Ser impossível é ser nada. É ter a oportunidade de uma noite
em branco para se rever. Contar os pontos de luz no tecto filtrados pela
persiana do quarto sempre que um carro passa na rua. Ver-se acordado, é um
exercício só de alguns. É não ter relógio, nem manhãs, nem segredos nocturnos.
É não ter medo que o futuro seja ainda uma porta por abrir. Ser impossível, é
ter na mão o desejo de te compor. Fazer de ti uma sinfonia. Mais simples ainda.

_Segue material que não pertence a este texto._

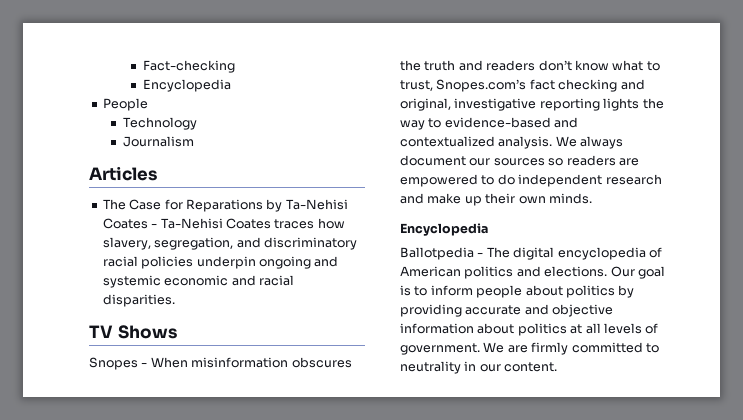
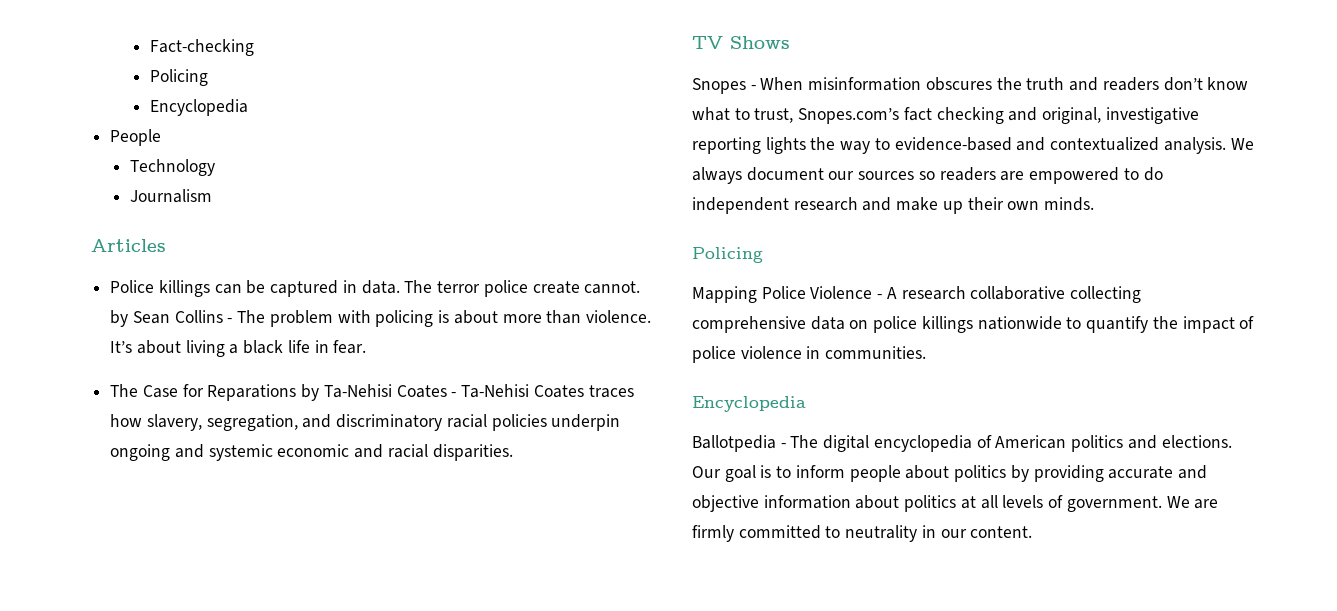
(235, 66) none -> [150,69,209,86] // Policing
(157, 173) none -> [110,280,641,297] [110,310,651,327] [110,340,367,357] // Police killings can be captured in data. The terror police create cannot. by Sean Collins - The problem with policing is about more than violence. It’s about living a black life in fear.
(592, 198) none -> [692,247,763,263] [692,286,1142,303] [692,316,1255,333] [692,346,927,363] // Policing // Mapping Police Violence - A research collaborative collecting comprehensive data on police killings nationwide to quantify the impact of police violence in communities.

Um quarteto de cordas em que toco o teu corpo violoncelo, modelo nas minhas
mãos de marinheiro, de muitas noites de vigia, muitas noites de sol no verão
árctico. Muitas noites brancas e em branco. Muitas noites contigo no
pensamento, no coração e nas mãos cerradas dentro dos bolsos, naquele balanço
marítimo. Não tenho corpo. Ouço, no navio, os cânticos de sereia dos
marinheiros de outrora. Quisera eu amarrar-me ao mastro para que não me
arrastasses no teu lamento, no teu encanto. Nada disso se passa no tecto do meu
quarto. São as vozes nocturnas que passeiam na rua que trazem o teu lembrar. O
teu sono agitado. O teu grito nocturno. O teu suor, as tuas lágrimas que eu
beijo dentro do teu sonho. Abraças-me com força e pedes-me para te esconder,
para que não te levem para onde não queres estar. Agora estás tranquila, mas
aguardo o teu suspiro primeiro, depois um soluço, a seguir o grito. É sempre no
grito que te levantas e me olhas como a um estranho, mas mesmo assim me agarras
como se eu fosse a última coisa do mundo. Por onde andaste para chegares assim
tão condenada? As tuas feridas sangram. Vejo-as reflectidas no lençol. Tem sido
assim desde que te resgatei naquele porto do norte onde andavas à deriva. Desde
esse dia, sou o teu médico, o teu confessor, o teu amante, o teu abrigo. Desde
esse dia que me olhas dessa maneira no sonho. Depois acordas e ficas a soluçar
no meu peito. Depois de acordares afago-te o cabelo e te encosto a mim, para
que adormeças de novo, para de novo acordares nesse grito lancinante de gaivota
ferida.
Há muito que não durmo de noite para te proteger. Sinto que
no quarto há outro animal estranho que se enrola em nós e nos deixa
estranhamente calmos à espera do perigo. Outro carro passa na rua. Agora o
desenho da janela semicerrada percorreu o meu corpo despido e não me reconheci
no espelho do quarto. Desde que chegaste que sou outro em mim. Um estranho
dentro de outro estranho. Passei de marinheiro a vagabundo de almas. As
profissões não são diferentes, só que na nova nunca sei quando vou dormir.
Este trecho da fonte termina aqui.